Since my youth I have been fascinated with the men who held the office of
President of the United States, especially those of the long past. I love
history and I love attempting to place these men into the context of their times
even as I wonder how they might fare leading this country during modern
times.
Abraham Lincoln established himself as my personal favorite president. His
wisdom, character, soundness of judgment and courage always inspired me. I have
a good selection of programs and movies about him in my DVD collection and
always find myself profoundly moved when watching them.
Lincoln, whose opinions on religion is controversial at best, seemed, at
least according to his own words, to have been something of a fatalist. While
the case has been convincingly (in my opinion at least) made that in his younger
days he was a critic of organized religion in the vein of Thomas Pain, his faith
commitment in his later years as president cannot be dismissed without making
the man out to have been a total hypocrite. Something I would have real trouble
believing.
His fatalism (arguably influenced by his early exposure to
Calvinistic Baptists) somehow allowed him to view the Civil War as possibly part
of the divine scheme of things, but he was determined to lead the United States
to a conclusion of it and a reconciliation of the warring factions:
Neither party expected for the war the magnitude or the duration
which it has already attained. Neither anticipated that the cause of the
conflict might cease with or even before the conflict itself should cease. Each
looked for an easier triumph, and a result less fundamental and astounding. Both
read the same Bible and pray to the same God, and each invokes His aid against
the other. It may seem strange that any men should dare to ask a just God's
assistance in wringing their bread from the sweat of other men's faces, but let
us judge not, that we be not judged. The prayers of both could not be answered.
That of neither has been answered fully.
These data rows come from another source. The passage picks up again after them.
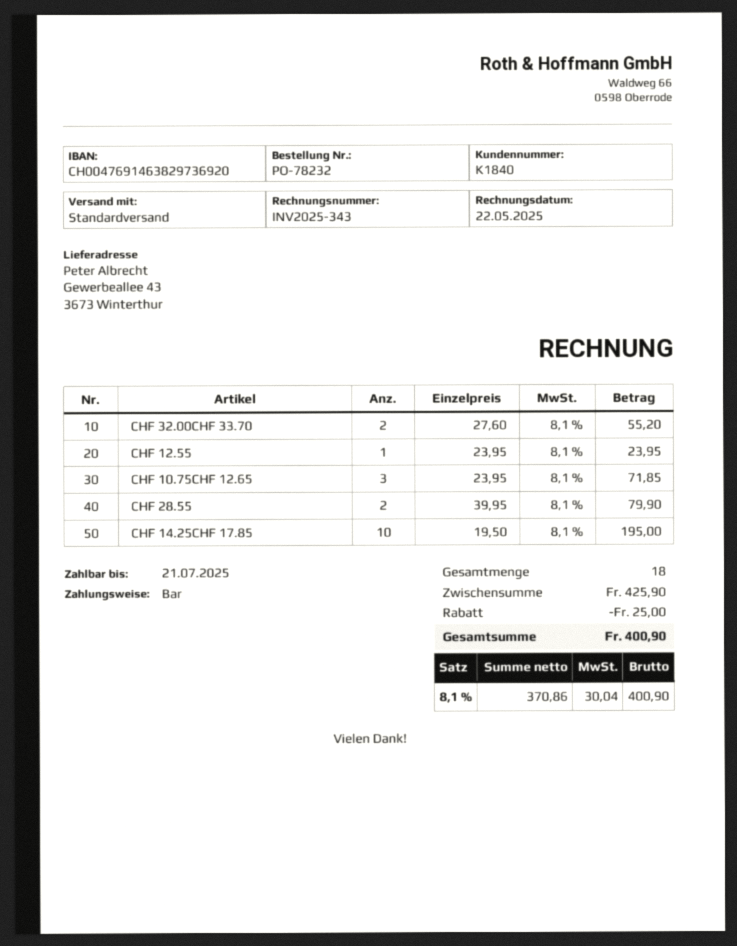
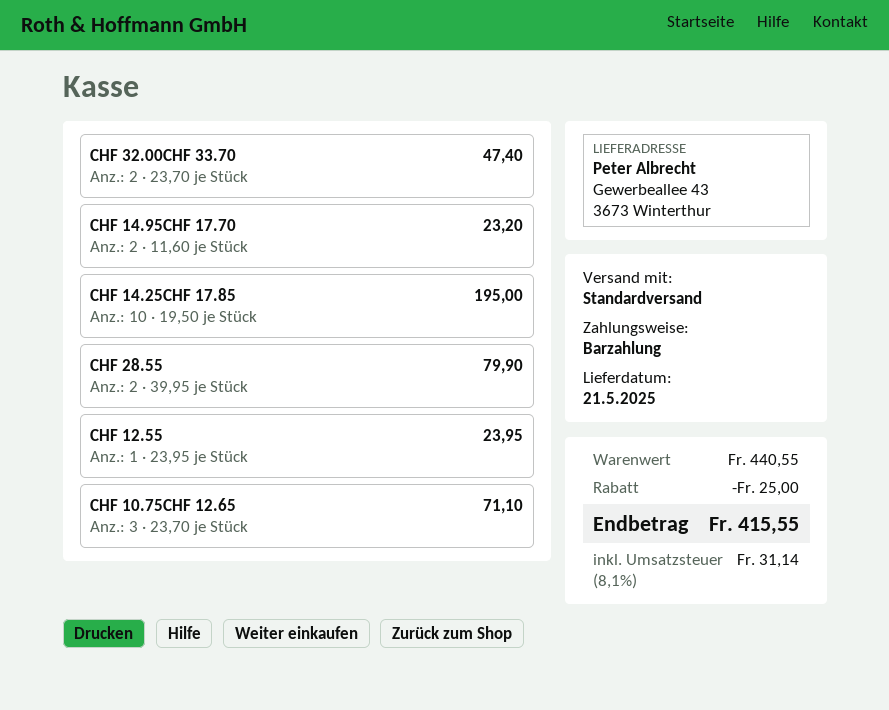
CHF 32.00CHF 33.70: 2 x 27.60 = 55.20 -> 2 x 23.70 = 47.40
CHF 10.75CHF 12.65: 3 x 23.95 = 71.85 -> 3 x 23.70 = 71.10
CHF 14.95CHF 17.70: none -> 2 x 11.60 = 23.20
subtotal: 425.90 -> 440.55
tax: 8.1% = 30.04 -> 8.1% = 31.14
total: 400.90 -> 415.55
The Almighty has His own purposes. "Woe
unto the world because of offenses; for it must needs be that offenses come, but
woe to that man by whom the offense cometh." If we shall suppose that American
slavery is one of those offenses which, in the providence of God, must needs
come, but which, having continued through His appointed time, He now wills to
remove, and that He gives to both North and South this terrible war as the woe
due to those by whom the offense came, shall we discern therein any departure
from those divine attributes which the believers in a living God always ascribe
to Him? Fondly do we hope, fervently do we pray, that this mighty scourge of war
may speedily pass away. Yet, if God wills that it continue until all the wealth
piled by the bondsman's two hundred and fifty years of unrequited toil shall be
sunk, and until every drop of blood drawn with the lash shall be paid by another
drawn with the sword, as was said three thousand years ago, so still it must be
said "the judgments of the Lord are true and righteous
altogether." (Lincoln's Second Inaugural Address, March 4,
1865.)
For many of us who are not fans of the most recent President Bush and his
invasion of Iraq under the claim of divine direction, who object to politicians
and world leaders who use religion this way as a pretext for warring, it might
prove comforting to remember how Abraham Lincoln led during the great distress
of overseeing the country through it's terrible Civil War.
From painter Francis Bicknell Carpenter's book, published in 1866, we
have preserved the following example:
No nobler reply ever fell from the
lips of ruler, than that uttered by President Lincoln in response to
the clergyman who ventured to say, in his presence,
that he hoped " the Lord
was on our side."
"I am not at all concerned about
that," replied Mr. Lincoln, "for I know that the
Lord is always on the side of the right. But it is my constant anxiety and
prayer that this nation should be on the
Lord's side."
As for that terrible institution that was back of it all, the evil of human
slavery, Lincoln appealed to the Golden Rule in stating his opposition: In May
1864, Lincoln replied to a letter from a Baptist delegation with the
following:
When, a year or two ago, those professedly holy men of the South,
met in the semblance of prayer and devotion, and, in the name of Him who said
``As ye would all men should do unto you, do ye even so unto them'' appealed to
the christian world to aid them in doing to a whole race of men, as they would
have no man do unto themselves, to my thinking, they condemned and insulted God
and His church, far more than did Satan when he tempted the Saviour with the
Kingdoms of the earth.
One thing I am well aware of is that Lincoln was a master politician.
Peppering his writings and speeches with biblical references, the best known
religious text of the American people, was undeniably a great method of stirring
the emotions of the people. Still, back of it all, I detect a simple faith in
the man that emphasized the best aspect of religion: the right should be
the basis of the conduct of our lives regarding our fellow
humans.
If, and I do preface it with if, we accurately know anything that Jesus stated while he lived, it was the very simple statement of his that sticks with me the most. Love God (in whatever state you choose to find him), and love others as much as yourself.
ReplyDeleteTo me, that is simple faith. It seems to be the simple faith of Lincoln.
I like simple faith. And I like Abraham Lincoln. He also left us a rich legacy of thoughts that are still worth mulling over in our day!